Cash Provided by or Used in Investing Activities.    Cash used in investing activities for 2004 was $501 million compared to $153 million for 2003. Activity for 2004 primarily included the acquisition of three hotel properties and other assets for total cash expenditures of approximately $503 million, the net proceeds of approximately $246 million from the sale of nine non-core properties, and capital expenditures at our properties of approximately $250 million.

 

In January of 2005, we also completed the disposition of four hotels for total proceeds of approximately $128 million. The net proceeds from these sales will be used to repay debt, fund acquisitions or repositioning/ROI projects, or for general corporate purposes. On December 30, 2004, we received approximately $47 million in payment of a note receivable from a minority partner in a consolidated partnership that owns two hotels. At the request of the minority partner, the partnership purchased preferred units of Vornado Realty Trust (the “Vornado Preferred Units), which we held as of December 31, 2004. As the Vornado Preferred Units are not publicly traded, we have recorded them in other assets at their cost basis in our consolidated balance sheet. On January 3, 2005, these securities were transferred to the minority partner in redemption of his partnership interest. We also paid approximately $14 million to a second partner for the remaining minority interests in the partnership.
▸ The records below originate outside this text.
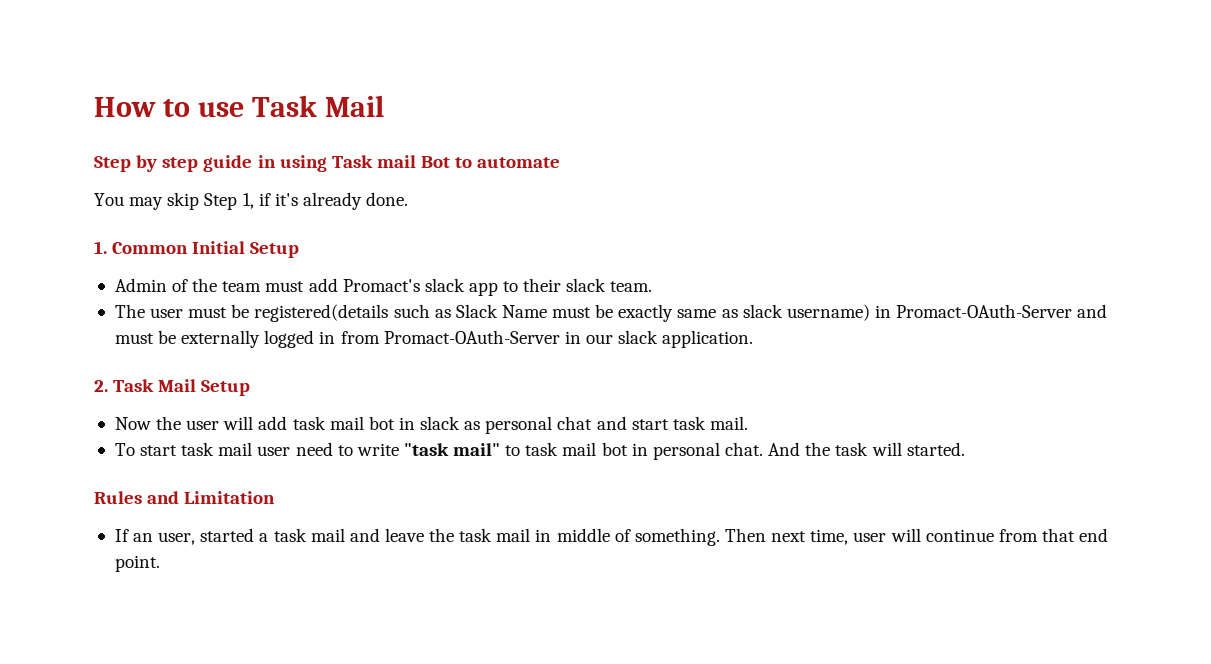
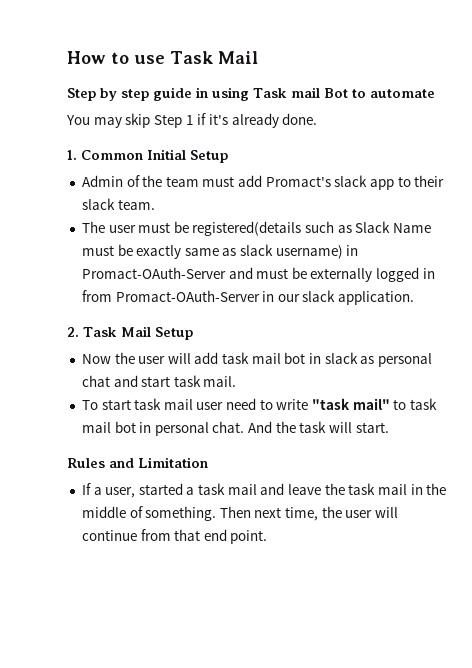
- You may skip Step 1, if it's already done.
+ You may skip Step 1 if it's already done.
- And the task will started.
+ And the task will start.
- If an user, started a task mail and leave the task mail in middle of something.
+ If a user, started a task mail and leave the task mail in the middle of something.
- Then next time, user will continue from that end point.
+ Then next time, the user will continue from that end point.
No gain or loss was recognized on this transaction.

 

On December 15, 2004, we executed a sale agreement with an affiliate of Sarofim Realty Advisors (“Sarofim”) and Marriott International, whereby Sarofim will acquire 85% of our interest in CBM Joint Venture for approximately $92 million. We and Marriott International each currently own a 50% interest in CBM Joint Venture, which owns 120 Courtyard by Marriott properties totaling approximately 17,500 rooms. As part of the transaction, CBM Joint Venture will be converted into a limited partnership and we will have the right to cause the partnership to redeem our remaining interest in the partnership under certain conditions between December 8, 2007 and December 8, 2009. Starting December 9, 2009, the partnership will have the right to redeem our remaining interest. The sale is expected to close by March 2005 and is subject to several closing conditions, including: no significant decrease in the net worth of CBM Joint Venture (but not considering a decrease in net worth due to changes in market conditions); the entering into by CBM Joint Venture of new management agreements and ground leases with Marriott International and its affiliates; Sarofim’s ability to complete the refinancing of certain secured debt and to obtain certain lender consents; and other customary closing conditions. There can be no assurances that the sale will be completed. There have been no cash distributions to us from CBM Joint Venture since 2001.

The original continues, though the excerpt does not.